The kidnapping of her own daughter was falsely rumoured to have been inspired by Shameless, but that show has warmth and wit as well as criminality and despair.
Matthews didn’t and spent her life watching Jeremy Kyle or her partner playing on his Xbox. In private, we presume, he watched child porn.
Lies: Karen Matthews, who was found guilty of the kidnap and false imprisonment of her daughter Shannon this week, has become a poster girl for a broken Britain
Her lies, her play-acting, her looks, the neglect of her own children speak only of hopelessness and detachment.
She is now the grim poster girl for broken Britain, a life gormlessly lived on benefits, producing children that are in turn treated as goods to be bartered.
We speak often of the commodification of childhood but this case shows that, for some, children really are commodities.
I mention TV because the coverage given to the McCann case seems to have been the inspiration for the kidnap plot for which Matthews and Michael Donovan have been convicted.
Now there will be even more time for them to watch TV in solitary confinement in prison.
There will be another inquiry but if it ends up as yet more witch-hunting of hapless social workers, I see little point.
Pinning blame on individual failure does not change a system that is not fit for purpose.
We already know social workers get it wrong.
This is not to excuse them but the armchair justice meted out on the back of recent appalling child-abuse cases is self-serving.
Just as there are no-go areas for police in some cities, there are no-go areas for health visitors, midwives and social workers.
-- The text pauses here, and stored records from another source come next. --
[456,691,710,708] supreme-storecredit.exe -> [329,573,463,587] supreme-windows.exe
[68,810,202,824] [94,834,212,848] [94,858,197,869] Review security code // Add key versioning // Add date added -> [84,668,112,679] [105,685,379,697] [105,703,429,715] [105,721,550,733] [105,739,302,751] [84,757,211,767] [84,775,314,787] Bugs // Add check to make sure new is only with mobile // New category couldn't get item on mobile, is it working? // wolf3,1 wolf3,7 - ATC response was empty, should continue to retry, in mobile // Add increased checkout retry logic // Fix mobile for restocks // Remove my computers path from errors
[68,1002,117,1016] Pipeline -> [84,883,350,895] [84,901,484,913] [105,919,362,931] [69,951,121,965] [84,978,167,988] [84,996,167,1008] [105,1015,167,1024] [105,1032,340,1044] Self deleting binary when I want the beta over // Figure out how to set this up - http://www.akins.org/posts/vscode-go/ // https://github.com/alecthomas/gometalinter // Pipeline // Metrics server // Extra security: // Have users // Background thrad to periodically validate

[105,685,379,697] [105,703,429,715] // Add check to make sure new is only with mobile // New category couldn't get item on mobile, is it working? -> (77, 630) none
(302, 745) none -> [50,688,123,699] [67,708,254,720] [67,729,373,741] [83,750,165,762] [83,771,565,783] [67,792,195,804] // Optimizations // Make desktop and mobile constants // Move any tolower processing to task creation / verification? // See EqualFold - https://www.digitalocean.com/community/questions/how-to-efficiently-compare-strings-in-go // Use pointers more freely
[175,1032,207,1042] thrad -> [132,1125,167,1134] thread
Shall we arm them?
There are a class of people on drugs, in debt and despair.
We can argue about whose fault that is but we cannot deny their existence or their capacity to reproduce.
Twenty-five years ago almost three-quarters of those who lived in council housing worked full-time.
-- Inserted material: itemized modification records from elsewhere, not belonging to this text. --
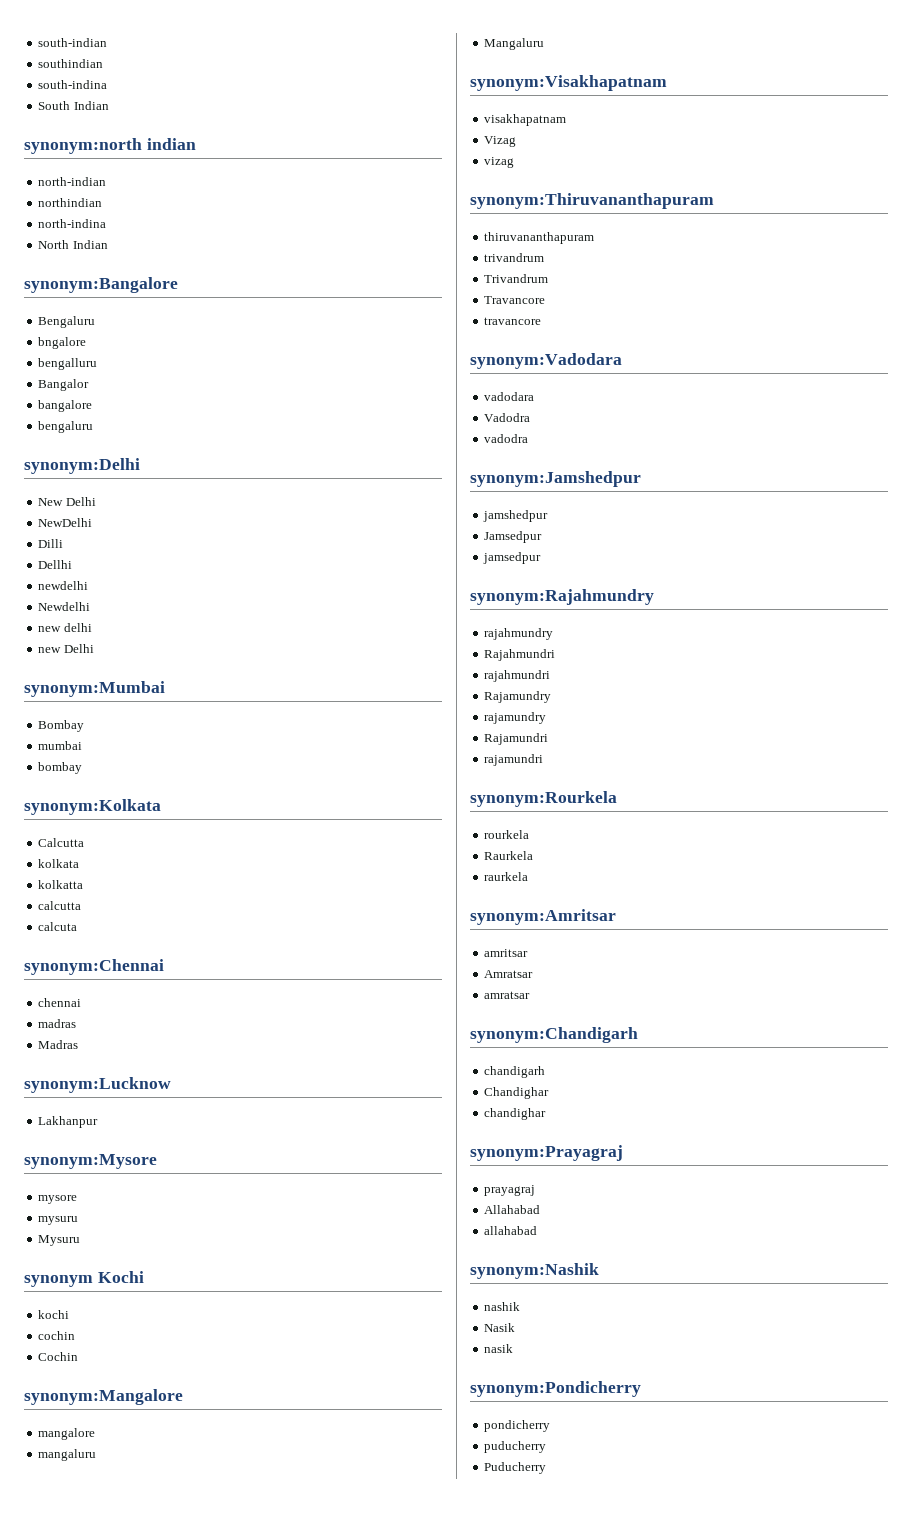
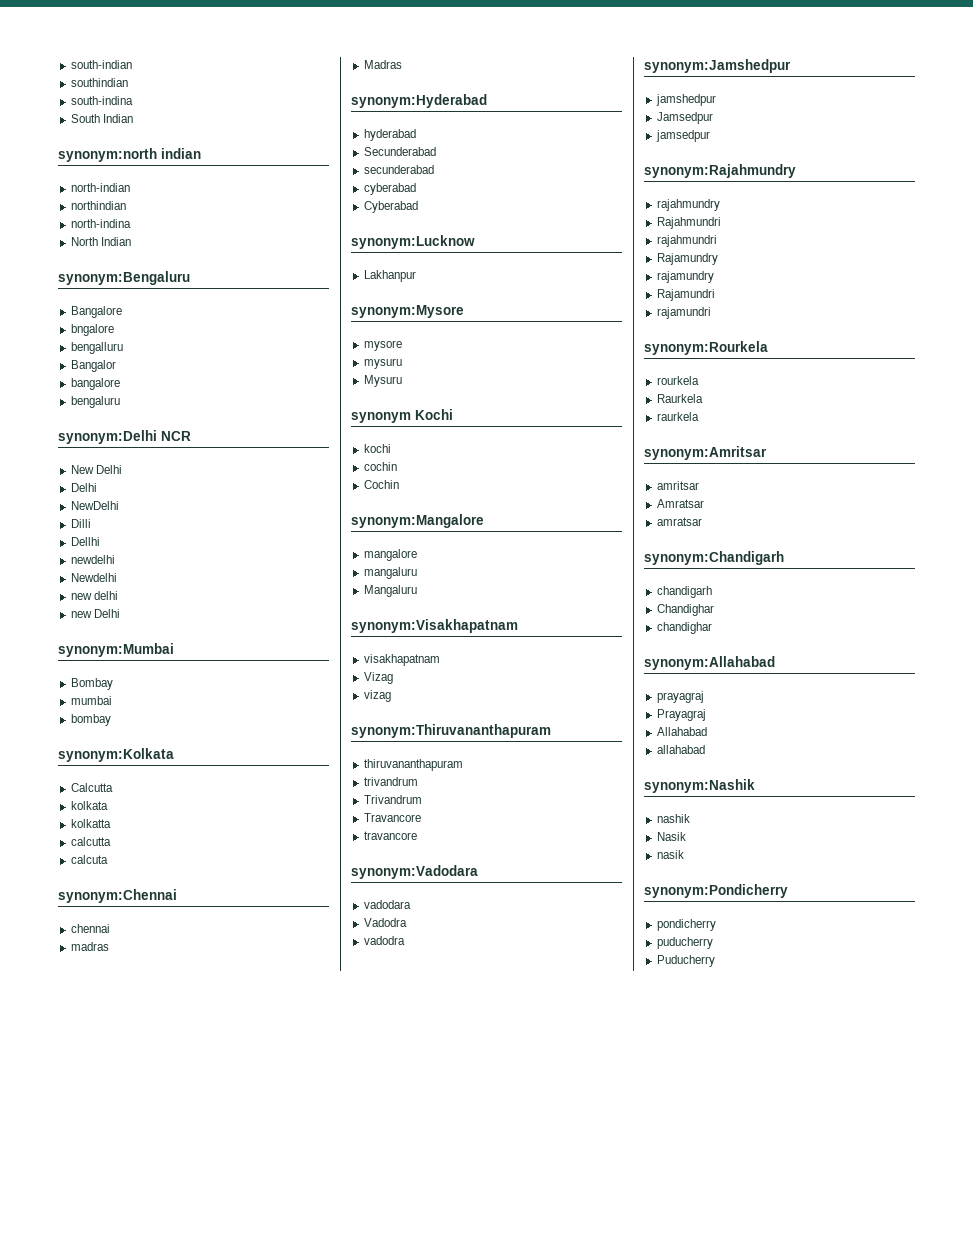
[24,277,178,293] [38,316,96,328] synonym:Bangalore // Bengaluru -> [58,271,190,285] [70,306,122,318] synonym:Bengaluru // Bangalore
(140, 466) none -> [161,431,191,441] NCR
(96, 501) none -> [70,483,97,492] // Delhi
(79, 1044) none -> [351,94,487,108] [363,129,416,141] [363,147,436,156] [363,165,434,174] [363,183,416,195] [363,201,418,213] // synonym:Hyderabad // hyderabad // Secunderabad // secunderabad // cyberabad // Cyberabad
[470,1145,623,1161] synonym:Prayagraj -> [644,656,775,670] synonym:Allahabad
(536, 1190) none -> [656,709,706,721] // Prayagraj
Now fewer than a third do.
The Right argues that the welfare system itself has produced this culture of worklessness and an underclass dependent on benefits with children drugged on Ritalin or, in poor Shannon’s case, anything that would keep her quiet.
Those howling about this situation are the same people who demand less ‘State interference’ in family life while asking why such children are not removed.
Removed to where exactly?
The statistics for what happens to children who grow up in care are pretty bleak. Most social workers aim to keep families together for this very reason.
By coincidence, when I was young I used to work with children in care for Haringey Social Services.
Even children who had been severely abused would cry every night because they wanted to go home.
These things are not as simple as they are made out to be.
Karen Matthews could not put the needs of her kids above her own. This is not so unusual.
This narrative of community breakdown is not new. Fred and Rosemary West had neighbours, remember?
People knew that there were a lot of odd goings-on in their house. No one stopped them.
We now live in a culture of technological surveillance and CCTV cameras which further prevents us from keeping an actual eye out for each other. Someone else can step in.
For kids like Shannon we have to ask the tough question: Do we want the State to interfere more?
The uncomfortable answer is Yes.
It is better that teachers ask why kids are dopey, that doctors ask innocent parents about children’s injuries, that we get suspicious when youngsters draw pictures with explicit sexual content.
Social services are not equipped to deal with what they are meant to deal with.
The increasing inequality in this country now means that many now live in a metaphorically gated community with the barbarians at the gates, their children abandoned.
We don’t need another inquiry to tell us we require an overhaul of social services.
We just need the political guts to do it. Whether we call it the State or society, someone has to intervene in the lives of children like Shannon.
Because we know what happens when they don’t.